Thursday, September 16, 2010

:: secarik surat untuk Kamu

Aku ingat pernah berbincang sangat intim dengan kamu. Aku bahkan belum lupa betapa seringnya aku menyapa kamu sambil bercerita perihal hal remeh-temeh yang tengah aku rasakan dan aku jumpai. Pelukan dan gamitan tanganmu pun masih terasa sangat menenangkan sekaligus menyenangkan. Kita berbagi segalanya. Selalu, tanpa sedetikpun lewat. Tak pernah aku merasa sendirian. Kamu -- dengan begitu baiknya tak pernah absen menemaniku menyusuri setiap jalan yang terbentang di depanku.

Meski sosok kamu tak pernah bisa diguratkan, bahkan dalam satu tarikan siluet pun, tapi aku tahu kamu selalu ada. Ya, kamu selalu berjalan disisiku dan bersedia tanpa syarat menjadi pemandu sekaligus penguatku. Adanya kamu didekatku membuatku yakin dan semakin yakin pada setiap langkahku. Walau bisa jadi itu bukanlah langkah yang paling tepat dan mungkin aku tersandung atau malah tersungkur, tapi aku tahu bahwa tanganmu selalu ada untuk meraihku supaya kembali bangun serta melanjutkan perjalanan.

Ketika benar-benar menyatu denganmu, ketakutan dan keresahanku pada banyak hal berangsur memudar. Percaya sepenuh hati bahwa aku memiliki kamu menjadi esensi yang sangat cukup bagiku. Sebuah rahmat terbaik.

(source: getty images)

Beberapa kali aku pernah bertanya apa sebabnya kamu menyayangiku dengan sangat. Aku tak pernah merasa memberikan sesuatu yang berharga buat kamu. Rasanya aku belum bisa membuatmu tertawa sedemikian lebar atapu tersenyum sedemikian senang.
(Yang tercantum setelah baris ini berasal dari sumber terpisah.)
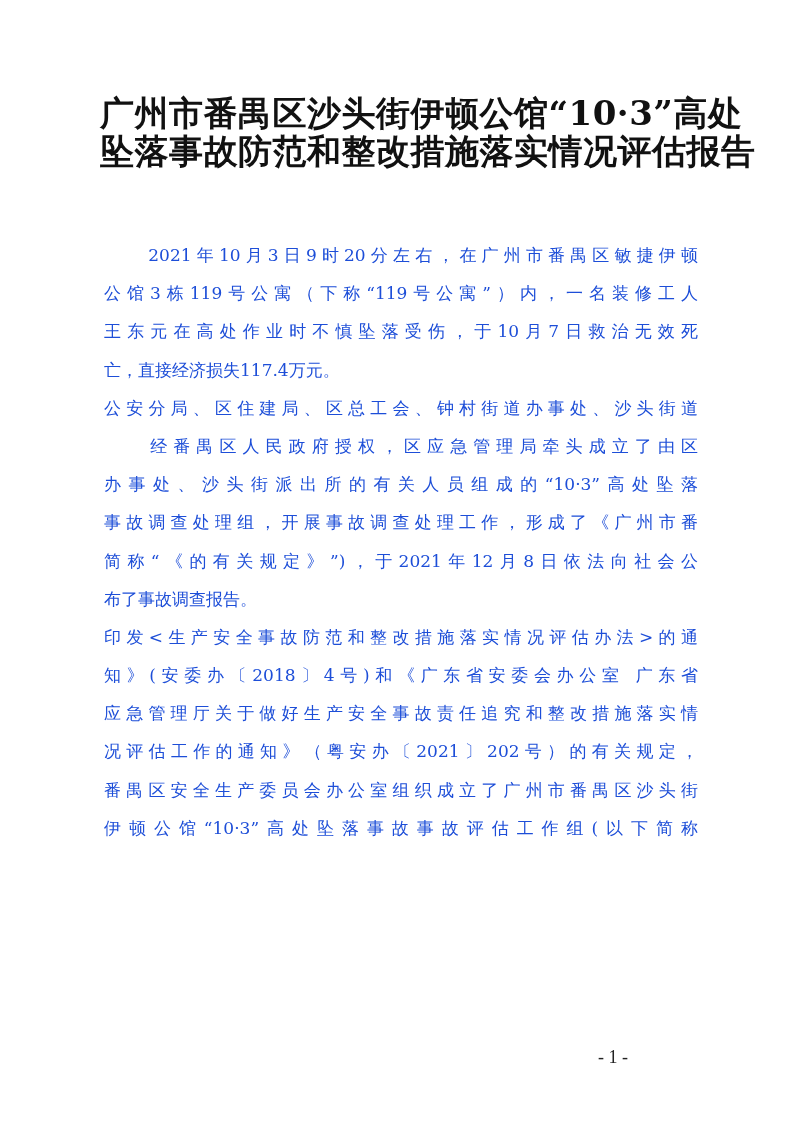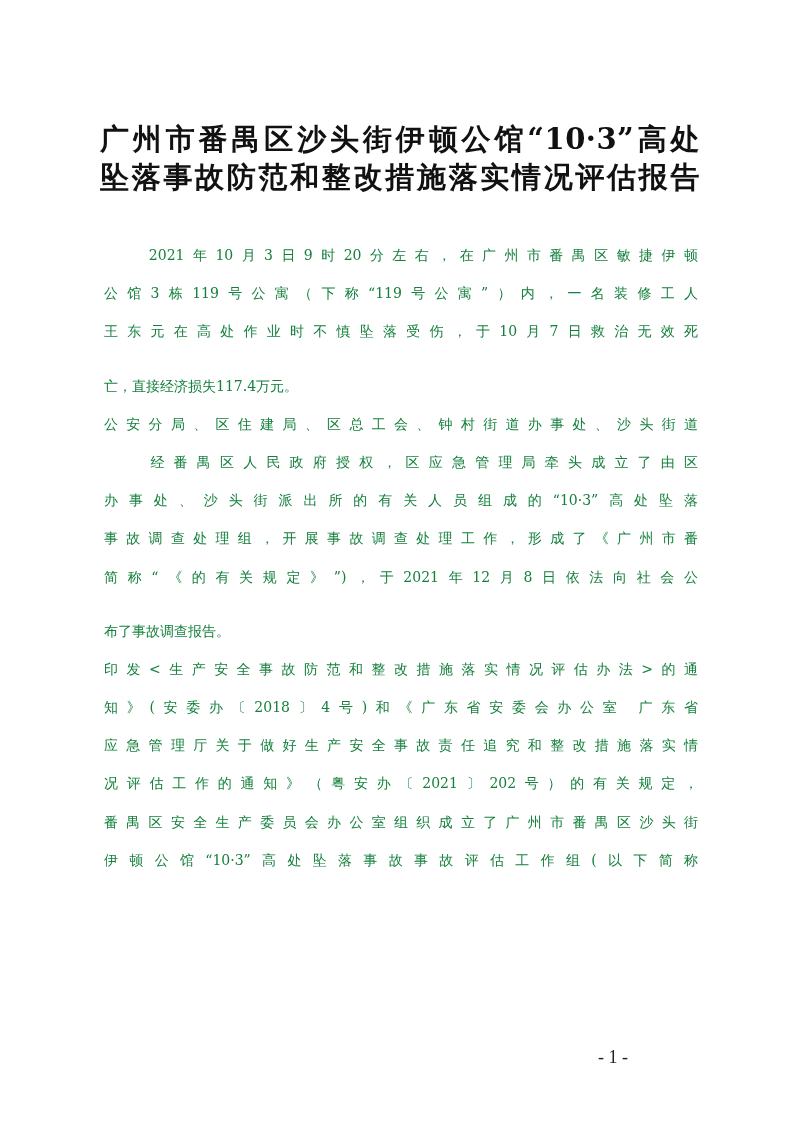--- a/index.html
+++ b/index.html
@@ -1,21 +1,21 @@
 <!DOCTYPE html>
 <html><head>
 <meta charset="utf-8">
 <style>
   html, body { margin: 0; padding: 0; background: #ffffff; }
   body { width: 794px; height: 1123px; position: relative; overflow: hidden; font-family: "DejaVu Serif", "Liberation Serif", serif; color: #1a1a1a; }
-  .title { position: absolute; left: 100px; width: 600px; top: 118px; text-align: center; font-family: "DejaVu Serif", serif; font-weight: bold; font-size: 29px; line-height: 43px; letter-spacing: 0.5px; color: #111; }
+  .title { position: absolute; left: 100px; width: 600px; top: 92px; text-align: center; font-family: "DejaVu Serif", serif; font-weight: bold; font-size: 34px; line-height: 43px; letter-spacing: 0.5px; color: #111; }
   .title .line { display: block; white-space: nowrap; }
-  .body { position: absolute; left: 104px; width: 594px; top: 236px; font-size: 14px; line-height: 38.2px; color: #15803d; }
+  .body { position: absolute; left: 104px; width: 594px; top: 236px; font-size: 17px; line-height: 38.2px; color: #1d4ed8; }
   .line { display: block; white-space: nowrap; text-align: justify; text-align-last: justify; height: 38.2px; }
-  .line.last { text-align-last: left; margin-top: 16px; }
+  .line.last { text-align-last: left; }
   .para { display: block; }
   .page-num { position: absolute; left: 598px; top: 1047px; font-size: 18px; color: #222; font-family: "Liberation Serif", serif; }
 </style>
 </head>
 <body>
 
 <div class="title">
   <span class="line">广州市番禺区沙头街伊顿公馆“10·3”高处</span>
   <span class="line">坠落事故防范和整改措施落实情况评估报告</span>
 </div>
Lalu, ada juga masa aku terheran-heran menyadari bahwa apa yang menjadi inginku kerap menjadi kenyataan. Meski saat aku mengutarakan inginku itu, akupun berbicara hanya sepintas lalu. Bukan karena aku tak sungguh-sungguh ingin akan hal tersebut. Hanya lebih karena aku tak yakin apakah inginku dapat menjadi nyata.

Tapi, lagi-lagi kamu menghadiahkannya untukku. Sebagai sesuatu yang real yang bisa aku nikmati. Lagi dan lagi, kebaikanmu kamu memenuhi kepala, tubuh dan jiwaku.

Serentang waktu lalu, aku pernah menjauh darimu. Mendiamkanmu dan mengikuti jalanku sendiri. Beberapa kali sapaanmu aku abaikan. Saat itu banyak hal telah aku raih dan aku jumawa. Aku cuma ingin menikmati senangku sendiri, tanpa diusik oleh pihak lain -- meskipun itu kamu.

Sebenarnya aku tidak pernah lupa semua hal baik itu datangnya dari padamu. Aku hanya enggan dan emoh mengingatnya.

Tapi senangku ternyata berubah menjadi semu. Aku berjalan dengan gamang dan tak pasti. Langkahku banyak menyimpang. Seketika bongkah-bongkah bahagiaku jadi tak berarti dan kering makna sebab kamu tak lagi berinteraksi denganku. Hampa pun menjadi keseharianku. Rasa bersalah menjelma sebagai karibku.

Aah, aku kangen kamu. Mendamba bertukar-sapa denganmu dan membagi semuaku denganmu. Kamu adalah nyawaku, pijarku dan kehidupanku. Tanpamu, aku tiada.

Maaf buat semuanya Yesus dan semoga tanganmu masih terentang lebar buatku.